As a sign pointed out “Amersham was an active centre of Dissent from the 14th Century onwards and some inhabitants suffered martyrdom. During the Civil War, Amersham strongly adhered to the Parliamentary cause. Oliver Cromwell’s wife lived here. In the 17th Century Amersham was the home of prominent Quakers who suffered great persecution.”
That whole area of the Chilterns – Amersham, Chesham, Aylesbury, High Wycombe – had a lot of Quakers, apparently. Berkhamsted still has its own Meeting House.
Mum and I pushed out
further still into Oxfordshire, into parts where it seemed like every other
house had a thatched roof.
Here we were retracing journeys that we used to take in the early Eighties, when she would drive me (and my records) to Oxford at the start of each term, often through fields that had flooded spectacularly, so that every meadow was a little lake.
We stopped at Thame, a market town through which the River Thame - not to be confused with the Thames - flows.
On the way down to the river and the surrounding water meadows, we passed an impressive looking building with a blue plaque on it commemorating some dignitary who once lived there - it turned out to be Robin Gibb of the Bee Gees.
Very quiet and deserted indeed on a Saturday, Thame struck me as a bit of a backwater. In a tea room I was served a
cappuccino that was almost hearteningly crap - a time travel trip to the days when
you couldn’t get good coffee outside of Soho. Thick viscid foam, too much
chocolate powder strewn on top - it resembled the cap of a toadstool.
We were served by an archetypal Saturday-job schoolgirl – listless and distracted by daydreams, her pale lightly-freckled complexion framed with wisps of indeterminate-coloured hair.
On another jaunt we
traveled in the opposite direction, north rather than west, heading through
Buckingham and into the southern reaches of Northamptonshire, close to Towcester and Daventry. Names - see also Kettering – that put a chill
through the heart of Remain supporters, flashing one back to the night when the results came in.
About as Middle England as England gets.
Buckingham greets
visitors approaching by car with a sign proclaiming its “Historic” status.
So does Berkhamsted ("Historic Market Town"), and with some merit - it's where the Anglo-Saxon leaders handed the crown over to William the Conqueror. After vanquishing King Harold and army at Hastings, the invading Norman army embarked on a circular tour of pillaging and village burning in London's orbit, coming to a halt 30 miles to the north of the city at my hometown.

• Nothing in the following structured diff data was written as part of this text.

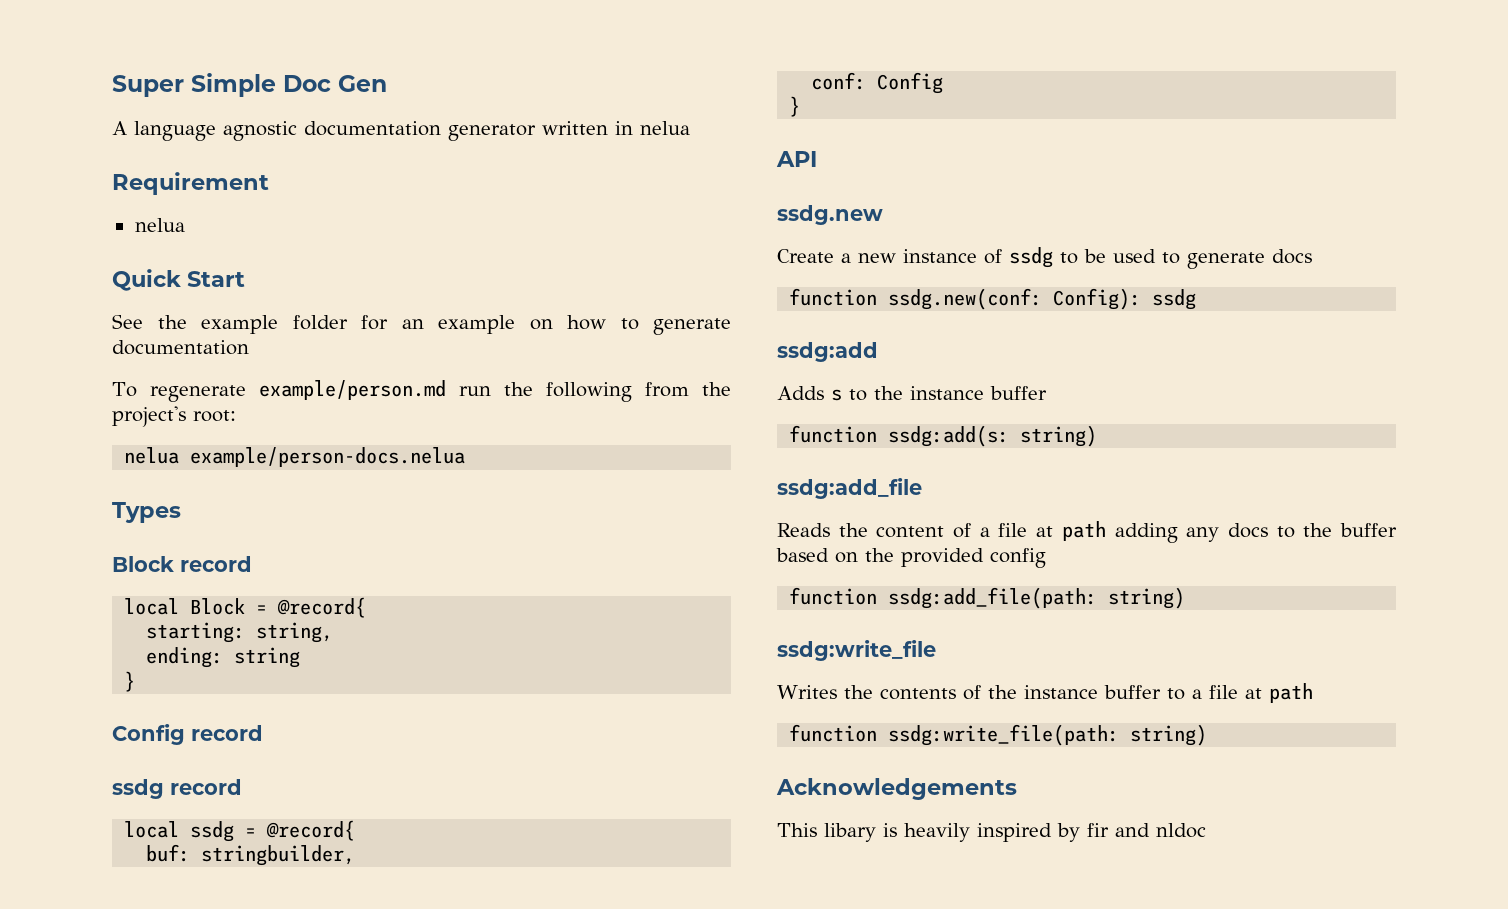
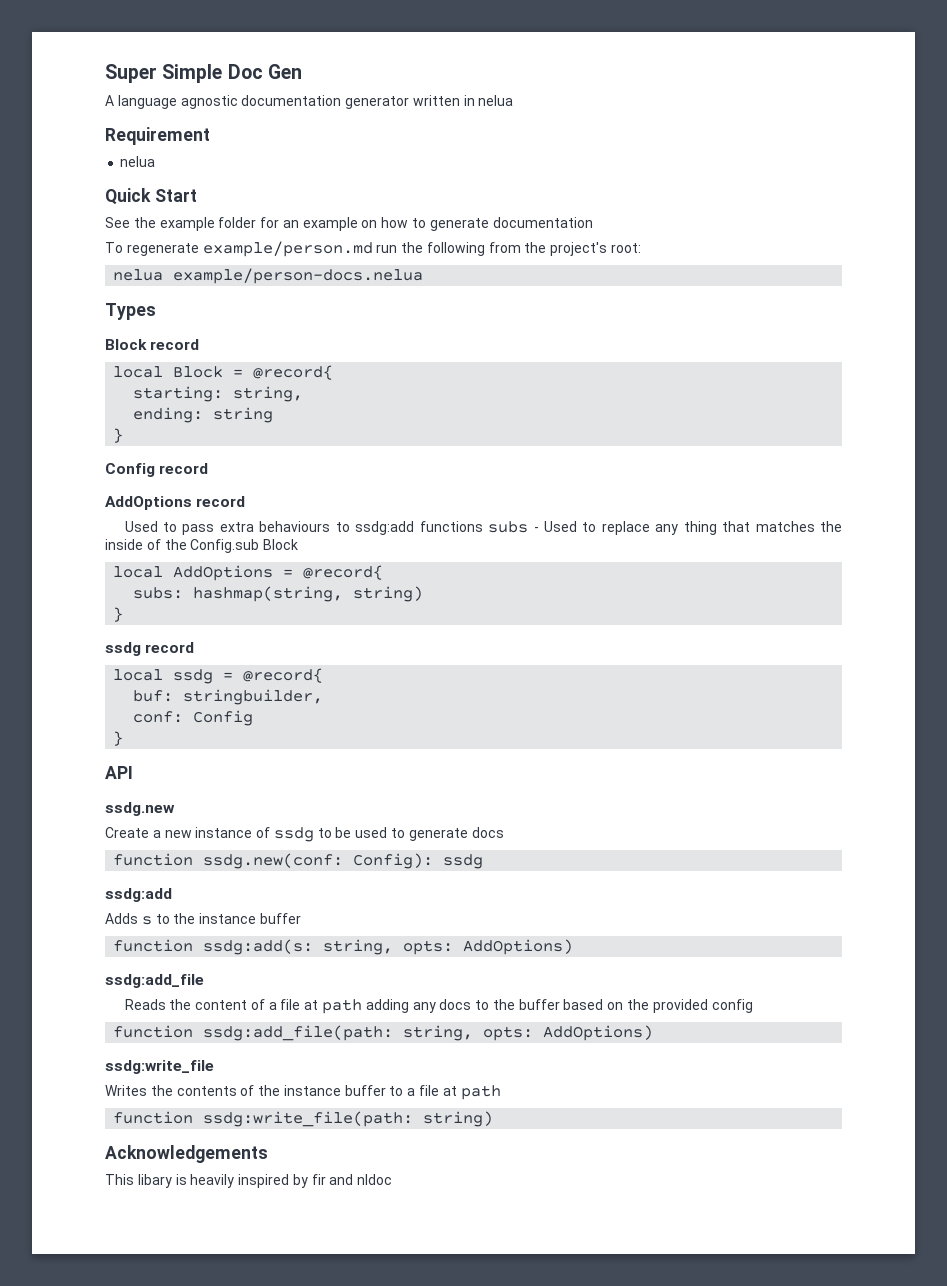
+ AddOptions record
+ Used to pass extra behaviours to ssdg:add functions subs - Used to replace any thing that matches the inside of the Config.sub Block
+ local AddOptions = @record{
+ subs: hashmap(string, string)
+ }
- function ssdg:add(s: string)
+ function ssdg:add(s: string, opts: AddOptions)
- function ssdg:add_file(path: string)
+ function ssdg:add_file(path: string, opts: AddOptions)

A big castle was subsequently built there whose ruins and moats greet your eyes as the train slows down to pull into the station.
But every bleeding town in this country could describe itself as "Historic" really. Layers and layers of the stuff are crusted on top
of each other – Victorian... Georgian... Civil War...

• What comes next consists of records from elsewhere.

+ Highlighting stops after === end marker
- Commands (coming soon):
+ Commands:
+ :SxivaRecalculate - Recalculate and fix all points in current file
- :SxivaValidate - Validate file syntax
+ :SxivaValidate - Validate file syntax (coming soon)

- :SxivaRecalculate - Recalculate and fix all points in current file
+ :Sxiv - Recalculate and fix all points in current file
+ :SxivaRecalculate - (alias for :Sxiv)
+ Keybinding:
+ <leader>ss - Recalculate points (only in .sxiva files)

Tudor... Norman... Anglo-Saxon / Danelaw. .. Roman... Celtic....
Iron Age... Bronze Age.
At
the Cow Roast - a hamlet, known mainly for its tavern of the same name, that you pass on the way from Berkhamsted to
Tring – there was originally an oppidum: a settlement of the Catuvellauni, a Celtic tribe.
In Rickmansworth, they found a gravel pit
with flint tools in it that date back 350,000
years – before Britain even separated from the Continent as an island. (In the
beginning, Remain was a geographic fait accompli).

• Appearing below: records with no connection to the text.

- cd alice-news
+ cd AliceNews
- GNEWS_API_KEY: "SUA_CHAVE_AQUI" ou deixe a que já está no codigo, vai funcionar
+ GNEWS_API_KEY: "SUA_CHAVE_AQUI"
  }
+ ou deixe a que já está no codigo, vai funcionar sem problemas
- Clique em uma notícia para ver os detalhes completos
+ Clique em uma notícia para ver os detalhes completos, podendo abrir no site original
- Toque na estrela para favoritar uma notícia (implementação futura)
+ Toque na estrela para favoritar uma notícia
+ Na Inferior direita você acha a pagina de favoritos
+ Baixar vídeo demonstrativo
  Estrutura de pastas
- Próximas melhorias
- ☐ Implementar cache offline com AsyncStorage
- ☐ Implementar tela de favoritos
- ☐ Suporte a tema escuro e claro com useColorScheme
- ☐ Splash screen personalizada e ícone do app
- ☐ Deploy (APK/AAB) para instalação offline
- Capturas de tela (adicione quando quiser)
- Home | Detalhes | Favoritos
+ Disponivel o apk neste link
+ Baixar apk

I started writing this before the Referendum and
since then the idea of a paean to the homeland has become somewhat contaminated. There's no longer a sense just of Living In An Old Country; but of a country in which the Old have taken revenge, have taken over - over-ridden the desires and interests of the young.
Dacorum, the district in which Tring and Berkhamsted are
situated, voted to leave by the narrowest of margins, less than 1.5 percentage
points difference
Looking back now on the recent visits – and all the visits
of the last several years – I can see that the area I grew up in is in transition. Like most of the country, it’s torn between regression and progression. Proximity to London by train means that Berkhamsted and Tring
have a commuter town component and are culturally in the orbit of the
metropolis - and its cosmopolitan worldview. But the traditional market town aspect – the presence of
agriculture all around – remains surprisingly tenacious.
Wandering through Berkhamsted it feels like nothing’s
changed and everything’s changed.
There are lot more chic businesses, a profusion of charity
shops (I don’t really remember any from my youth) including a very well curated Oxfam - with records priced
high, appropriate to their value (no more one quid bargains these days) by someone who clearly knows what
they are doing; a profusion of collectible Penguins and Pelicans, first
editions, etc etc.
In 2016 there are approaching twenty different places in Berkhamsted you can get coffee, refreshments, snacks, or treats of some
kind. Many of them really quite good – no
toadstool cappuccinos here. When I
was a lad – late Seventies, early Eighties– it seemed like there was nowhere to go. The options, neither of which we took up, consisted of a greasy spoon offering basic
sustenance for working men, where you could get tea from an urn or a milky instant coffee, or a teapot-and-scones type place that was staid and not especially enticing to the young, and furthermore was a little outside our price range. I don’t think there were even any fast-food places.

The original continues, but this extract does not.